### To do
The reply should contain all the data below, repeated exactly, and none of the images.

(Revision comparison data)
· · · · ·

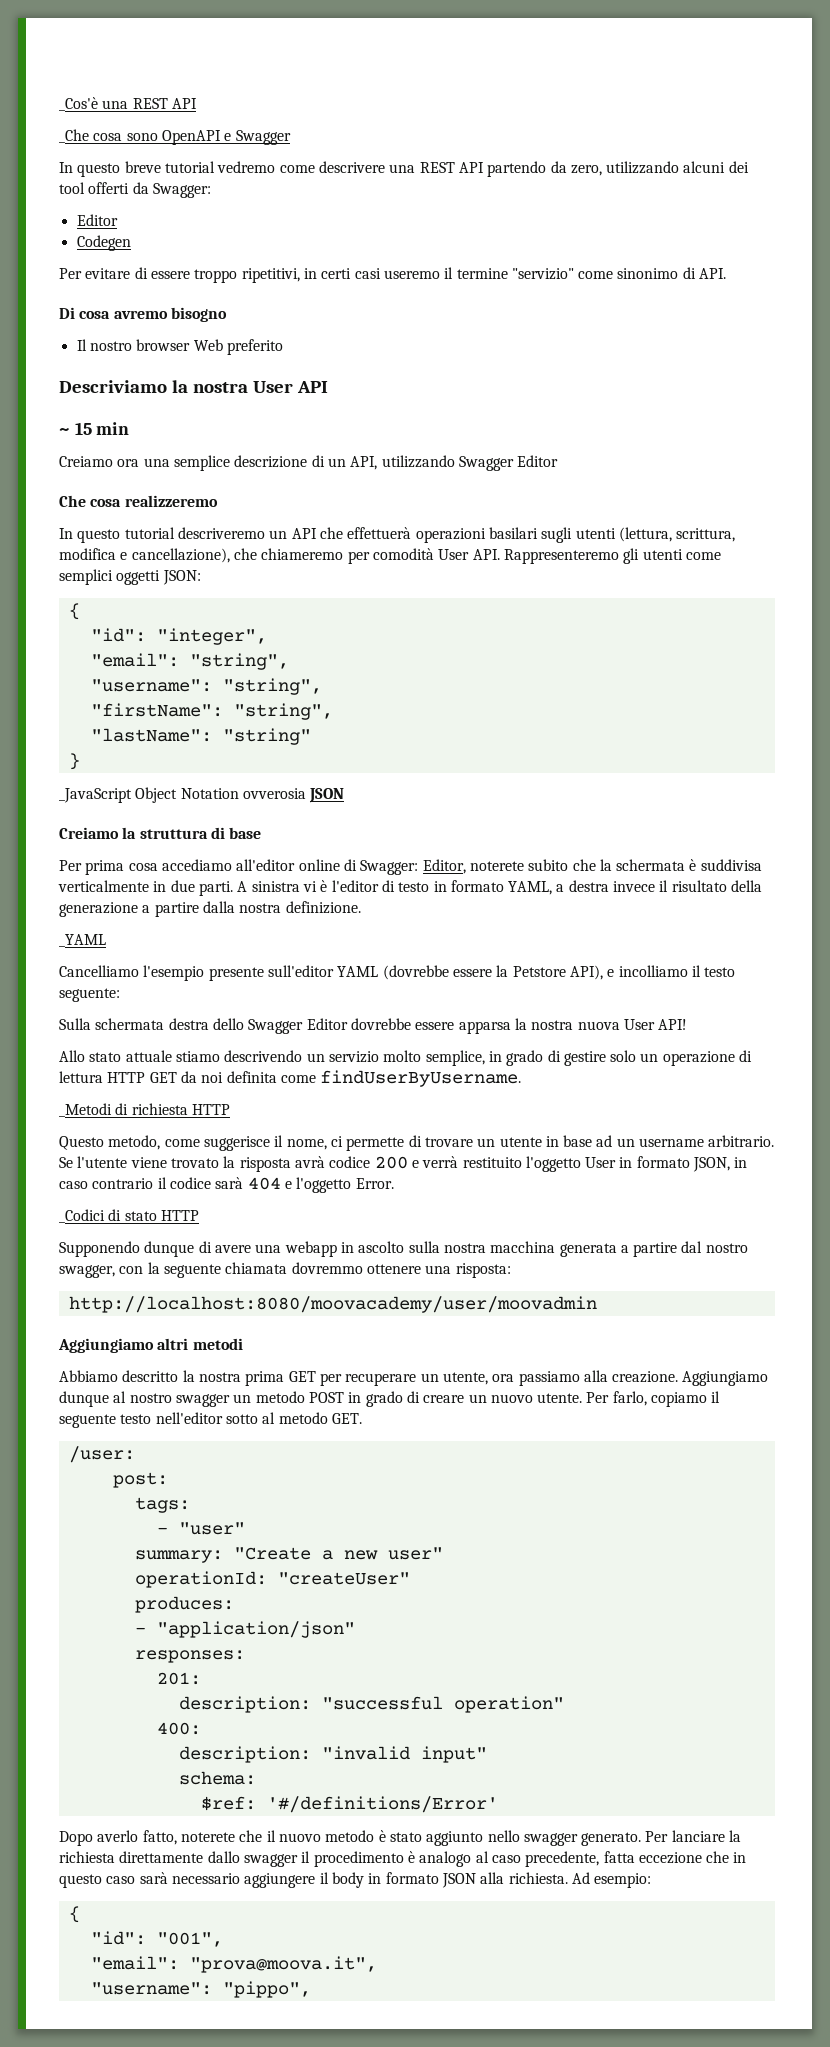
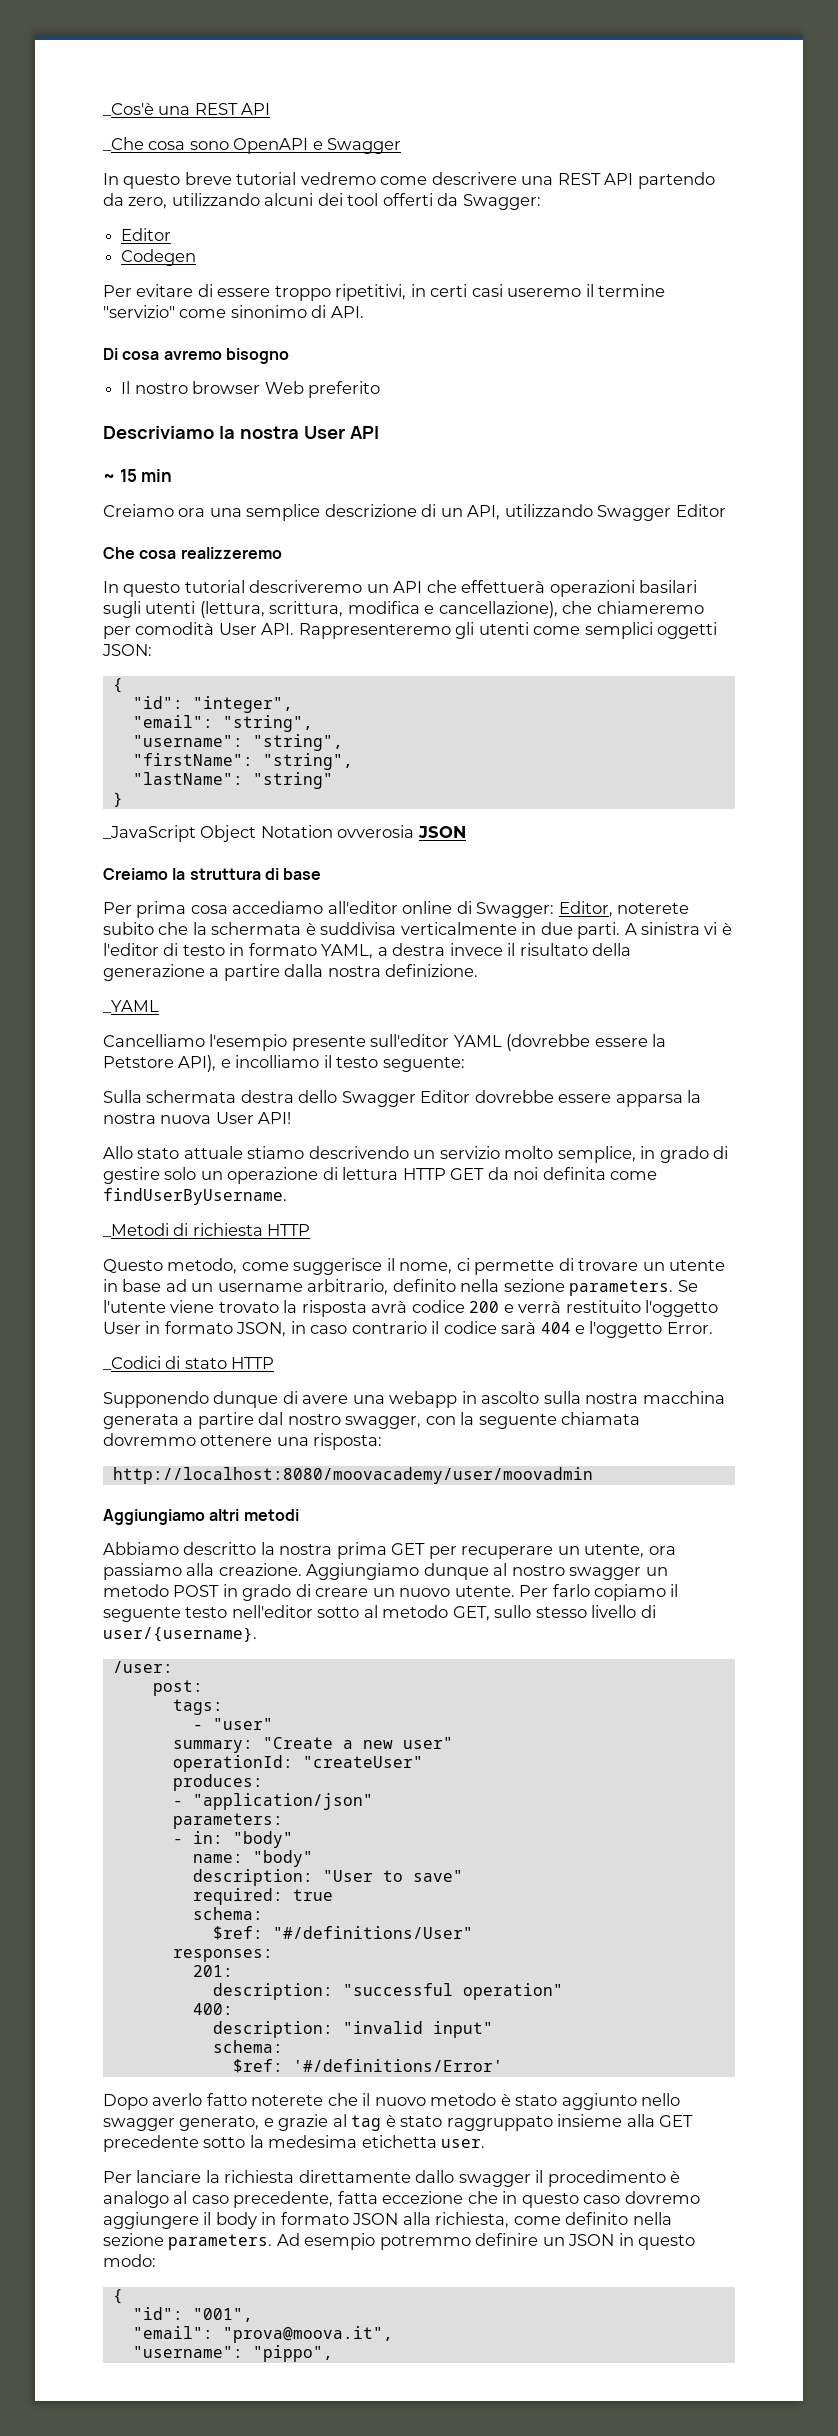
[708,1135,775,1147] arbitrario. -> [307,1279,674,1296] arbitrario, definito nella sezione parameters.
[612,1391,647,1406] farlo, -> [552,1584,590,1597] farlo
[331,1413,362,1424] GET. -> [452,1605,656,1621] [103,1627,257,1642] GET, sullo stesso livello di user/{username}.
(355, 1629) none -> [172,1813,283,1829] [172,1831,293,1848] [192,1850,313,1867] [192,1869,463,1886] [192,1888,333,1905] [192,1907,263,1920] [212,1926,473,1940] // parameters: // - in: "body" // name: "body" // description: "User to save" // required: true // schema: // $ref: "#/definitions/User"
[142,1830,177,1845] fatto, -> [206,2093,247,2106] fatto
[581,1832,642,1846] generato. -> [179,2114,694,2131] [103,2135,486,2152] generato, e grazie al tag è stato raggruppato insieme alla GET precedente sotto la medesima etichetta user. //
[139,1872,240,1884] sarà necessario -> [624,2191,700,2204] dovremo
[508,1872,652,1888] richiesta. Ad esempio: -> [435,2212,672,2228] [103,2233,696,2250] [103,2254,156,2267] richiesta, come definito nella sezione parameters. Ad esempio potremmo definire un JSON in questo modo:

· · · · ·

### Task output
[708,1135,775,1147] arbitrario. -> [307,1279,674,1296] arbitrario, definito nella sezione parameters.
[612,1391,647,1406] farlo, -> [552,1584,590,1597] farlo
[331,1413,362,1424] GET. -> [452,1605,656,1621] [103,1627,257,1642] GET, sullo stesso livello di user/{username}.
(355, 1629) none -> [172,1813,283,1829] [172,1831,293,1848] [192,1850,313,1867] [192,1869,463,1886] [192,1888,333,1905] [192,1907,263,1920] [212,1926,473,1940] // parameters: // - in: "body" // name: "body" // description: "User to save" // required: true // schema: // $ref: "#/definitions/User"
[142,1830,177,1845] fatto, -> [206,2093,247,2106] fatto
[581,1832,642,1846] generato. -> [179,2114,694,2131] [103,2135,486,2152] generato, e grazie al tag è stato raggruppato insieme alla GET precedente sotto la medesima etichetta user. //
[139,1872,240,1884] sarà necessario -> [624,2191,700,2204] dovremo
[508,1872,652,1888] richiesta. Ad esempio: -> [435,2212,672,2228] [103,2233,696,2250] [103,2254,156,2267] richiesta, come definito nella sezione parameters. Ad esempio potremmo definire un JSON in questo modo:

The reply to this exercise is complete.